● Assignment:
Exclude the pictures and transcribe the rest of the data below exactly.

─── Available data ───

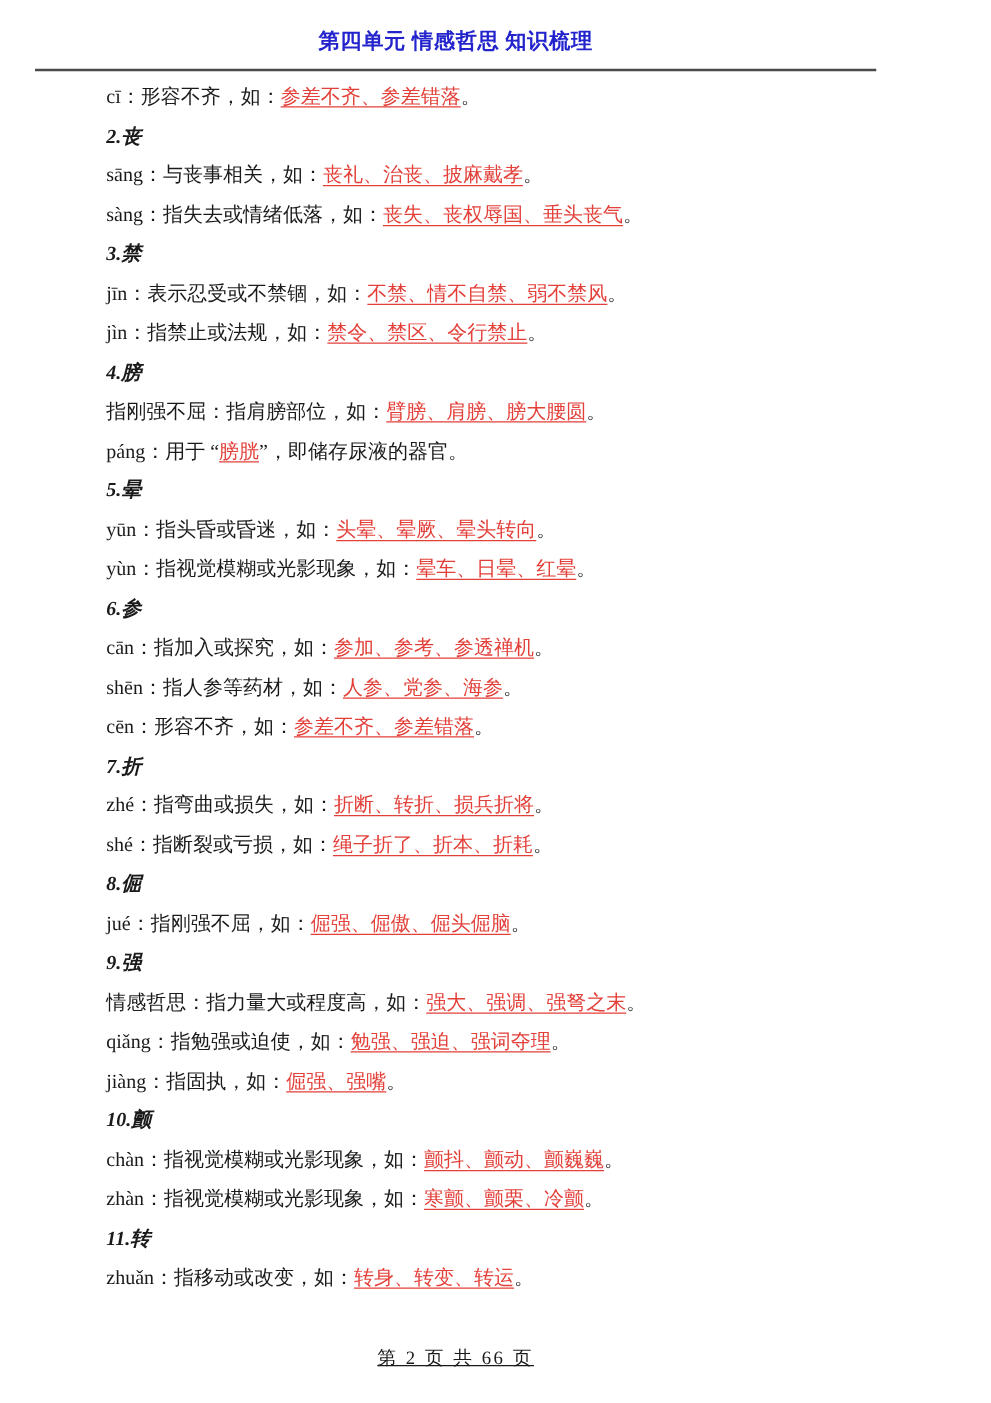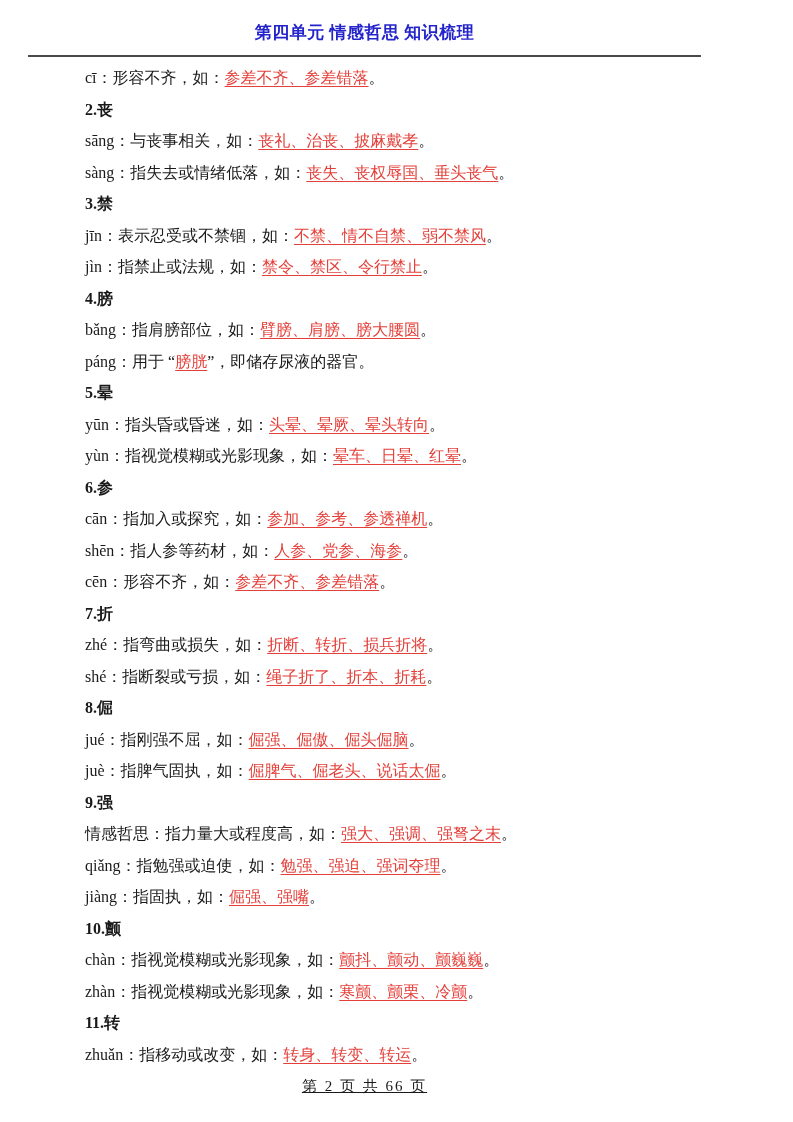--- a/index.html
+++ b/index.html
@@ -38,6 +38,7 @@
   }
   .line.heading {
     font-weight: bold;
+    font-style: italic;
   }
   .pinyin {
     font-family: "Liberation Serif", "DejaVu Serif", serif;

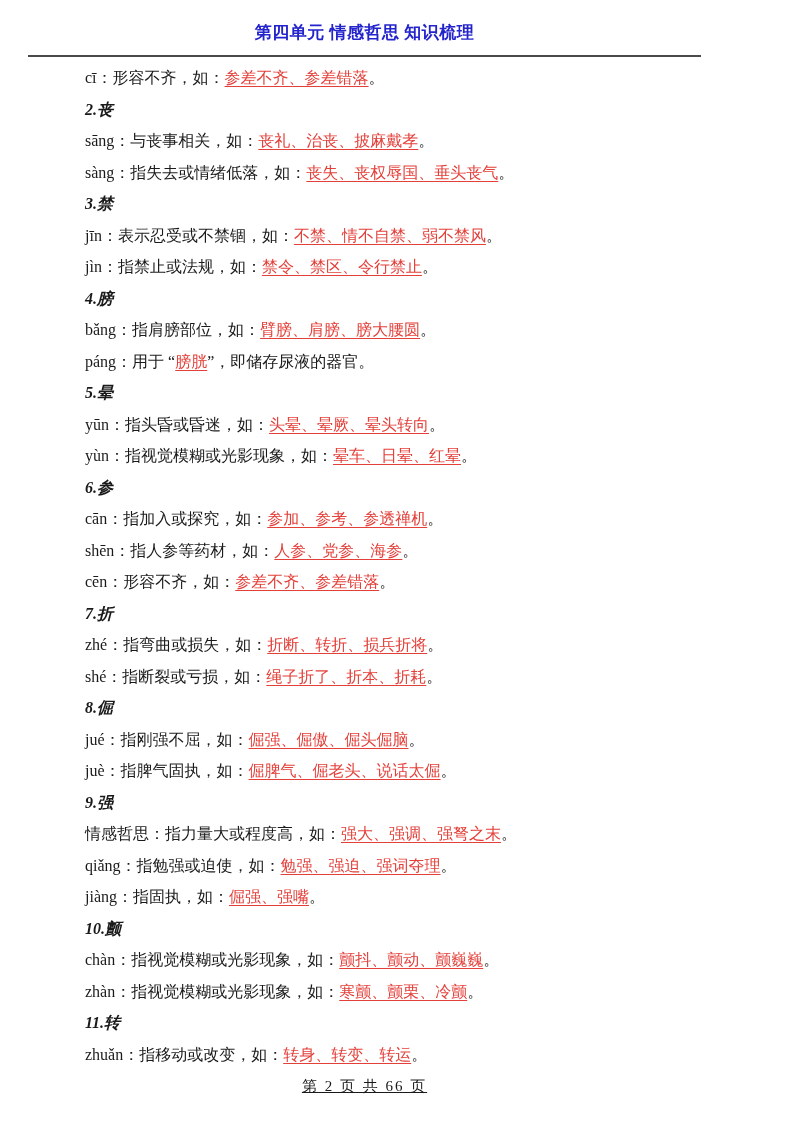--- a/index.html
+++ b/index.html
@@ -79,7 +79,7 @@
       <div class="line"><span class="pinyin">jīn：</span><span>表示忍受或不禁锢，如：</span><span class="examples">不禁、情不自禁、弱不禁风</span><span>。</span></div>
       <div class="line"><span class="pinyin">jìn：</span><span>指禁止或法规，如：</span><span class="examples">禁令、禁区、令行禁止</span><span>。</span></div>
       <div class="line heading"><span>4.膀</span></div>
-      <div class="line"><span class="pinyin">bǎng：</span><span>指肩膀部位，如：</span><span class="examples">臂膀、肩膀、膀大腰圆</span><span>。</span></div>
+      <div class="line"><span class="pinyin">指刚强不屈：</span><span>指肩膀部位，如：</span><span class="examples">臂膀、肩膀、膀大腰圆</span><span>。</span></div>
       <div class="line"><span class="pinyin">páng：</span><span>用于 “</span><span class="examples">膀胱</span><span>”，即储存尿液的器官。</span></div>
       <div class="line heading"><span>5.晕</span></div>
       <div class="line"><span class="pinyin">yūn：</span><span>指头昏或昏迷，如：</span><span class="examples">头晕、晕厥、晕头转向</span><span>。</span></div>

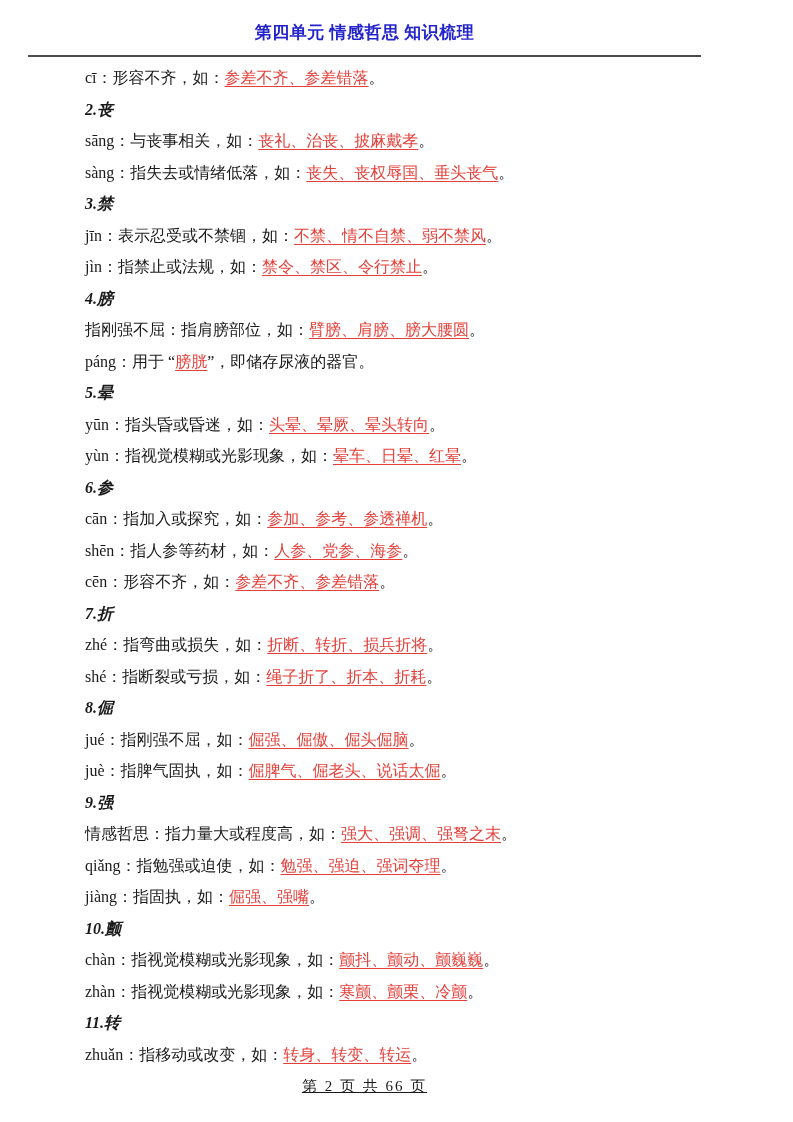--- a/index.html
+++ b/index.html
@@ -93,7 +93,6 @@
       <div class="line"><span class="pinyin">shé：</span><span>指断裂或亏损，如：</span><span class="examples">绳子折了、折本、折耗</span><span>。</span></div>
       <div class="line heading"><span>8.倔</span></div>
       <div class="line"><span class="pinyin">jué：</span><span>指刚强不屈，如：</span><span class="examples">倔强、倔傲、倔头倔脑</span><span>。</span></div>
-      <div class="line"><span class="pinyin">juè：</span><span>指脾气固执，如：</span><span class="examples">倔脾气、倔老头、说话太倔</span><span>。</span></div>
       <div class="line heading"><span>9.强</span></div>
       <div class="line"><span class="pinyin">情感哲思：</span><span>指力量大或程度高，如：</span><span class="examples">强大、强调、强弩之末</span><span>。</span></div>
       <div class="line"><span class="pinyin">qiǎng：</span><span>指勉强或迫使，如：</span><span class="examples">勉强、强迫、强词夺理</span><span>。</span></div>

───

● Task solution:
--- a/index.html
+++ b/index.html
@@ -38,6 +38,7 @@
   }
   .line.heading {
     font-weight: bold;
+    font-style: italic;
   }
   .pinyin {
     font-family: "Liberation Serif", "DejaVu Serif", serif;

--- a/index.html
+++ b/index.html
@@ -79,7 +79,7 @@
       <div class="line"><span class="pinyin">jīn：</span><span>表示忍受或不禁锢，如：</span><span class="examples">不禁、情不自禁、弱不禁风</span><span>。</span></div>
       <div class="line"><span class="pinyin">jìn：</span><span>指禁止或法规，如：</span><span class="examples">禁令、禁区、令行禁止</span><span>。</span></div>
       <div class="line heading"><span>4.膀</span></div>
-      <div class="line"><span class="pinyin">bǎng：</span><span>指肩膀部位，如：</span><span class="examples">臂膀、肩膀、膀大腰圆</span><span>。</span></div>
+      <div class="line"><span class="pinyin">指刚强不屈：</span><span>指肩膀部位，如：</span><span class="examples">臂膀、肩膀、膀大腰圆</span><span>。</span></div>
       <div class="line"><span class="pinyin">páng：</span><span>用于 “</span><span class="examples">膀胱</span><span>”，即储存尿液的器官。</span></div>
       <div class="line heading"><span>5.晕</span></div>
       <div class="line"><span class="pinyin">yūn：</span><span>指头昏或昏迷，如：</span><span class="examples">头晕、晕厥、晕头转向</span><span>。</span></div>

--- a/index.html
+++ b/index.html
@@ -93,7 +93,6 @@
       <div class="line"><span class="pinyin">shé：</span><span>指断裂或亏损，如：</span><span class="examples">绳子折了、折本、折耗</span><span>。</span></div>
       <div class="line heading"><span>8.倔</span></div>
       <div class="line"><span class="pinyin">jué：</span><span>指刚强不屈，如：</span><span class="examples">倔强、倔傲、倔头倔脑</span><span>。</span></div>
-      <div class="line"><span class="pinyin">juè：</span><span>指脾气固执，如：</span><span class="examples">倔脾气、倔老头、说话太倔</span><span>。</span></div>
       <div class="line heading"><span>9.强</span></div>
       <div class="line"><span class="pinyin">情感哲思：</span><span>指力量大或程度高，如：</span><span class="examples">强大、强调、强弩之末</span><span>。</span></div>
       <div class="line"><span class="pinyin">qiǎng：</span><span>指勉强或迫使，如：</span><span class="examples">勉强、强迫、强词夺理</span><span>。</span></div>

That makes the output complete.